Dredging frequently occurs within bays and estuaries along the coast of Maine and can negatively affect the migration PCEs. Dredging may occur within 25 specific areas proposed for designation in the GOM DPS and is often a temporary activity depending on the size and duration of the dredging project. Dredging is the practice of removing sediment from an aquatic system and commonly occurs in freshwater, estuarine, and marine environments. Nightingale and Simenstad (2001a) place dredging practices into one of two categories: the creation of new projects and waterway deepening, or maintenance dredging for the purpose of preserving already existing channels. Nightingale and Simenstad (2001a) list some examples of why dredging might be used and include activities such as maintaining water depths, creating or expanding marinas, mining gravel or sand for shoreline armoring, opening channels for passage of flood flows, retrieving cement mixture ingredients, and removing contaminated sediments.

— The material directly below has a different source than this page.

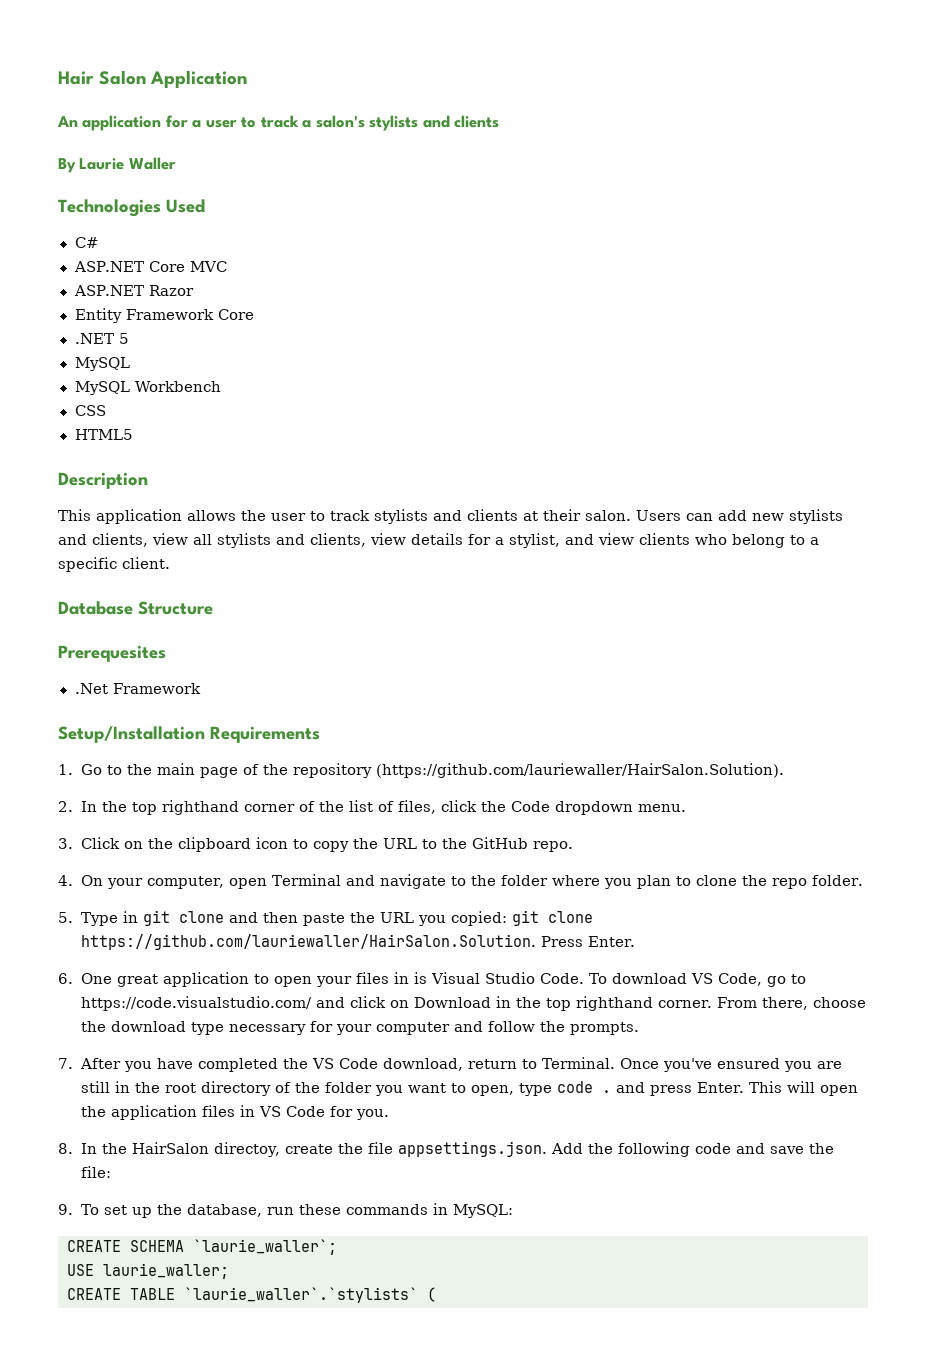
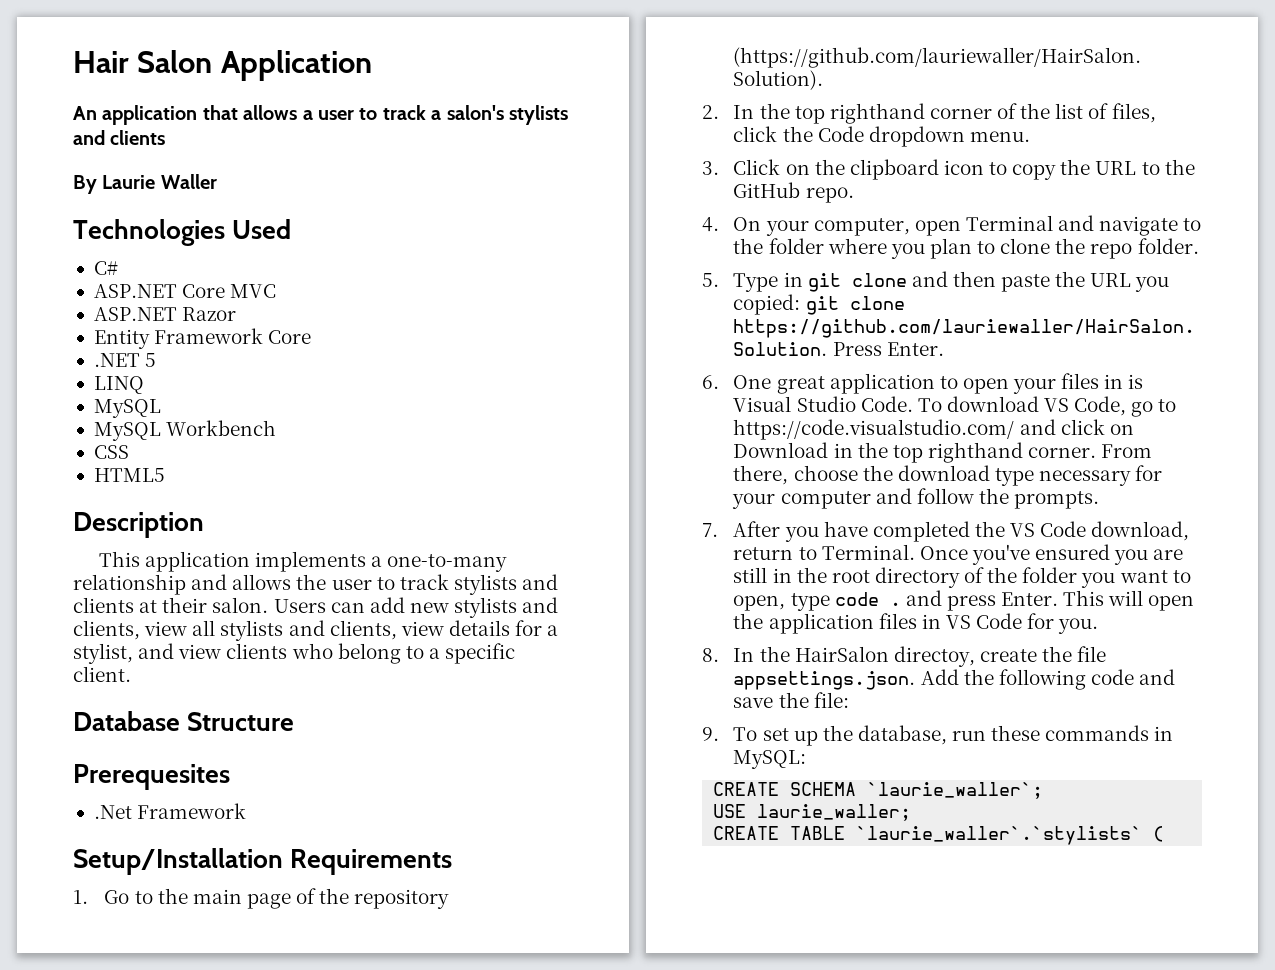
[165,115,188,128] for -> [202,105,298,120] that allows
(129, 338) none -> [93,376,144,394] // LINQ
(182, 516) none -> [255,551,508,572] [73,574,228,595] implements a one-to-many relationship and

Dredging can cause a range of negative impacts to water quality in the Start Printed Page 51759affected area, particularly in sites for migration where dredging is most likely to occur. Of greatest concern is the associated temporary increase in the water's turbidity (the measure of suspended solids in the water column). Increased turbidity can have adverse effects upon the impacted area's fish community that include a range of impacts from difficulty absorbing oxygen from the water, altered feeding behavior, and changes in predator-prey relationships (Nightingale and Simenstad, 2001a). In addition, increased turbidity causes reductions in the light's ability to penetrate the water column. Light penetration plays a central role in the level of productivity of aquatic environments, predator-prey relationships, schooling behavior, and fish migration (Nightingale and Simenstad, 2001a).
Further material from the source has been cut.